By: Dan Isard
I went to my bank to borrow money to build a new mausoleum. They turned me down. They said, “they could not perfect a collateral arrangement on the mausoleum.” I have built three previous mausoleums and they financed them all. Why has their position changed? Sincerely,
Need to Borrow in Boston
I think your bank got smarter of late. Allow me to explain in detail.
There are two types of lending relationships consumers and their banks might have. Most banks are asset-based lenders. This means you give them an item of collateral and they will generally loan you some percentage of the value. For example, give them a building worth $1 million and most lenders will use this to finance 75 percent to 80 percent of appraised value over 10 to 25 years. This means the maximum loan can be about $750,000 to $800,000.
A second type of lender is a cash-flow lender. This lender makes loans predicated upon the cash flow of an asset. For example, give them a building with $100,000 of net rents (triple net leases) and the cash-flow lender will give you a loan not to exceed about $70,000 a year in principal and interest payment. The term of the loan amortization might be from 10 to 25 years.
With these assumptions, the maximum loan could be about $503,000 for a 10-year amortization, or as much as $853,000 for a 25-year amortization.
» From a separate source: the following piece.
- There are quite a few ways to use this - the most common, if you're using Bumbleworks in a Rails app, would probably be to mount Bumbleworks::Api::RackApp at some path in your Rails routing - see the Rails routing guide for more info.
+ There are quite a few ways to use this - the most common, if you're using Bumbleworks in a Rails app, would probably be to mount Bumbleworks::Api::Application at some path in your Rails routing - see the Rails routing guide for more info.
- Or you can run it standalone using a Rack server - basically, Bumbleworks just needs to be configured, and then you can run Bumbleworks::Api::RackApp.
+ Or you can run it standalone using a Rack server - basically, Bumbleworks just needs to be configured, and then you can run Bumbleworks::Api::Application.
When you look at an asset-based lender versus a cash-flow lender, you can see that given the length of the amortization, both are able to loan a similar amount of money on the same property. However, when dealing with a mausoleum building owned and operated as part of a cemetery business, the lender will need to be focused on the security provided by the collateral of the overall cemetery. You can’t resell the mausoleum without the operations of the cemetery. You can’t repossess a mausoleum by itself. You can’t pick it up and move it to a new location as if the mausoleum is a temporary warehouse.
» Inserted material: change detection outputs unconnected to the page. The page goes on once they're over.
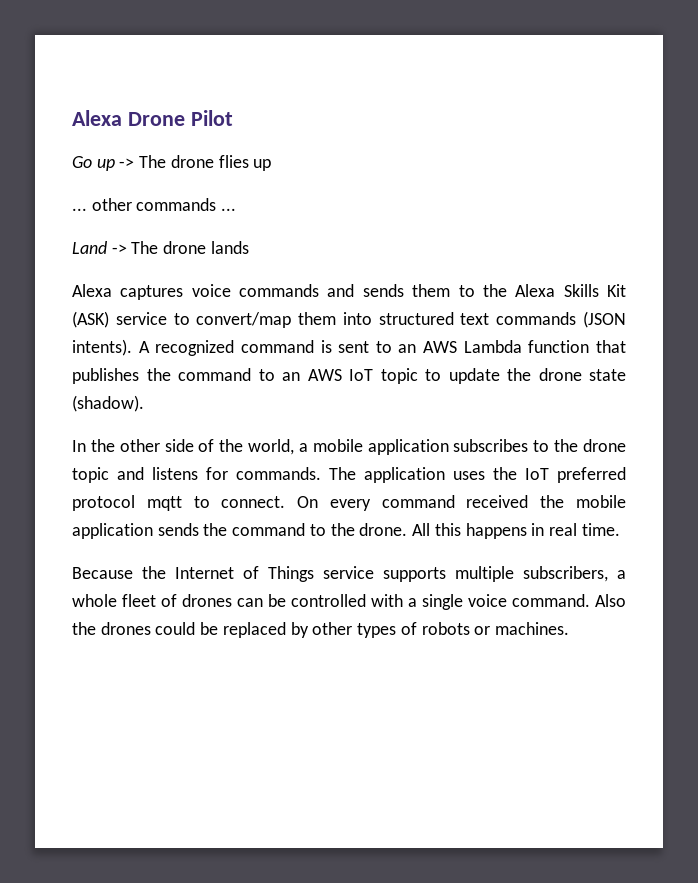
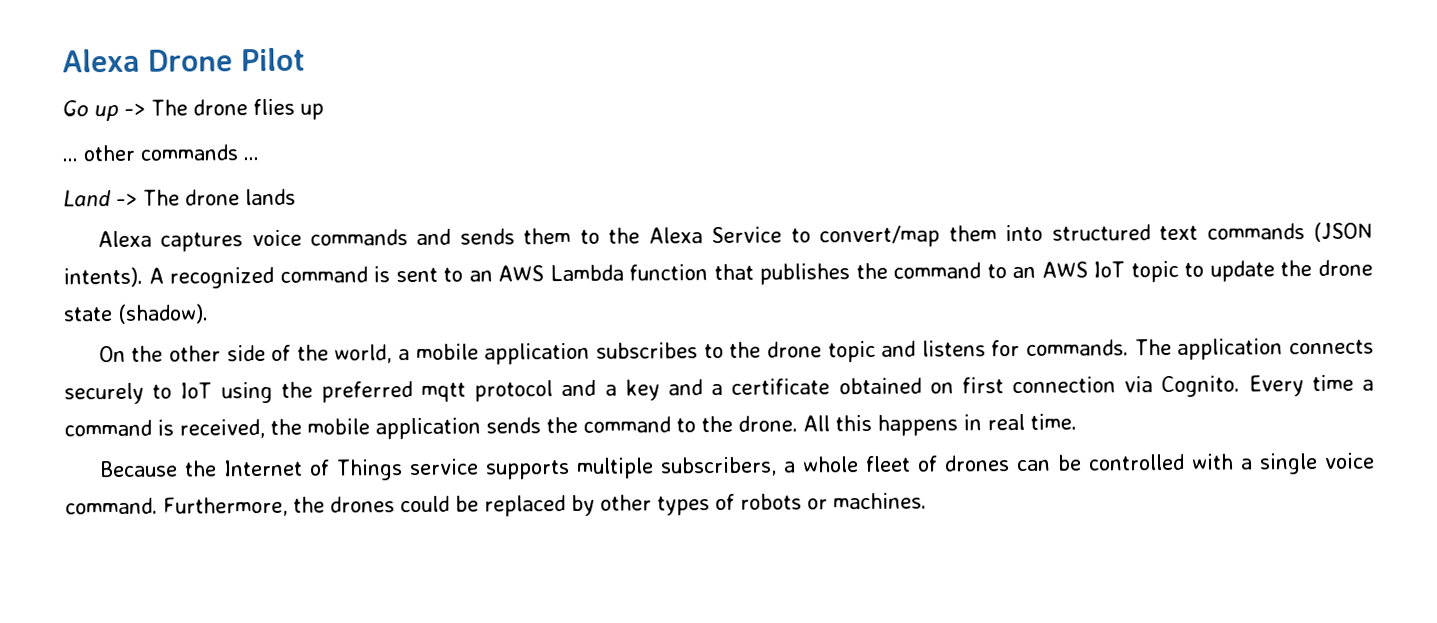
- Alexa captures voice commands and sends them to the Alexa Skills Kit (ASK) service to convert/map them into structured text commands (JSON intents).
+ Alexa captures voice commands and sends them to the Alexa Service to convert/map them into structured text commands (JSON intents).
- In the other side of the world, a mobile application subscribes to the drone topic and listens for commands.
+ On the other side of the world, a mobile application subscribes to the drone topic and listens for commands.
- The application uses the IoT preferred protocol mqtt to connect. On every command received the mobile application sends the command to the drone.
+ The application connects securely to IoT using the preferred mqtt protocol and a key and a certificate obtained on first connection via Cognito. Every time a command is received, the mobile application sends the command to the drone.
- Also the drones could be replaced by other types of robots or machines.
+ Furthermore, the drones could be replaced by other types of robots or machines.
The amounts involved in both types of loans might be similar, but the method of the collateralization by the lender is totally different.
Furthermore, if the cemetery goes into default on the loan, most lenders are not equipped to manage the asset. This business is not like a hamburger stand. Most lenders understand they can easily hire someone to run a hamburger stand if they make a loan and that food business defaults, but a cemetery requires specialized management.
There are state operating rules that can dictate that the state takes possession of a cemetery if it loses its operating certificate, which is a higher threat than a default. The lender can have a perfected judgment on the cemetery, but if the cemetery loses its operating certificate, this can make the lender’s judgment on the cemetery worthless. The state can sell or transfer the operating right to whomever it is comfortable with.
If a bank wanted to make a properly-secured asset-based loan on your mausoleum, it would have a lien on each niche and crypt. As ridiculous as it seems, each time you wanted to deed one of these interment options to a family, you would have to get that particular interment right released by the lender. That would be cumbersome and onerous—at best.
I guess your lender has been an asset-based lender. More than 80 percent of all lenders, especially local banks, fit into this classification. However, the premise of cemetery lending has changed.
In the past, many banks valued a mausoleum as a building. This is a ridiculous presumption! A mausoleum is inventory, not a building. In the past, the bank would make a loan on the mausoleum building and the loan would be paid off from your cash flow, and no one was the wiser.
I see this is an inventory loan. You, as a cemeterian, are a dealer in your own inventory. Constructing that mausoleum is the same thing as buying land for conversion to grave sites, except that you are creating crypts rather than graves. You are selling crypts. Whether the loan payoff comes from crypt sales specifically or from the free cash flow of the cemetery in general is a detail to underwriting, not the limit on newly-created inventory.
In reality, if a default occurs, the bank might have an imperfect lien. You cannot get a foreclosure or judgment on the mausoleum. It cannot be sold off, except through the efforts of the cemetery. While I have seen this, it is the wrong way to do it. You can have a guarantee backed by the cemetery organization; if a default occurs, the lender would have to repossess the entire cemetery.
So, what can you do? Well, first you need to find a cash-flow lender. This cash-flow lender should have experience with the cemetery profession. Such experience in dealing with cemeteries is critical in case there is a problem with mortality rates, competition or other issue we in the profession know to expect and know how to deal with.
A knowledgeable lender doesn’t move to foreclose too soon. You can’t afford to be using limited cash flow to run the cemetery and create sales while also paying legal fees to keep a lender at bay.
Then you need to understand the value of the cemetery and its predictable cash. This will allow you to be comfortable with the amount of the loan you take out and the cash flow need to make the loan payments.
Next, look at the sales pro forma for the new inventory going online. What are you selling in advance of construction, during construction and once construction is completed? How will your pricing change at each level and timing?
Your banker’s previous brethren didn’t understand the cemetery business. That didn’t matter if you didn’t default.
Now, due to the previous defaults of Loewen and other operators, all bankers and their attorneys understand what to do to secure their loans. That makes many of these lenders unwilling to make loans in cases like yours. Other bankers were motivated to have their lawyers investigate perfecting their loans in the event of a default by a cemetery, which led to the lawyers advising the bankers to get out of this particular lending business.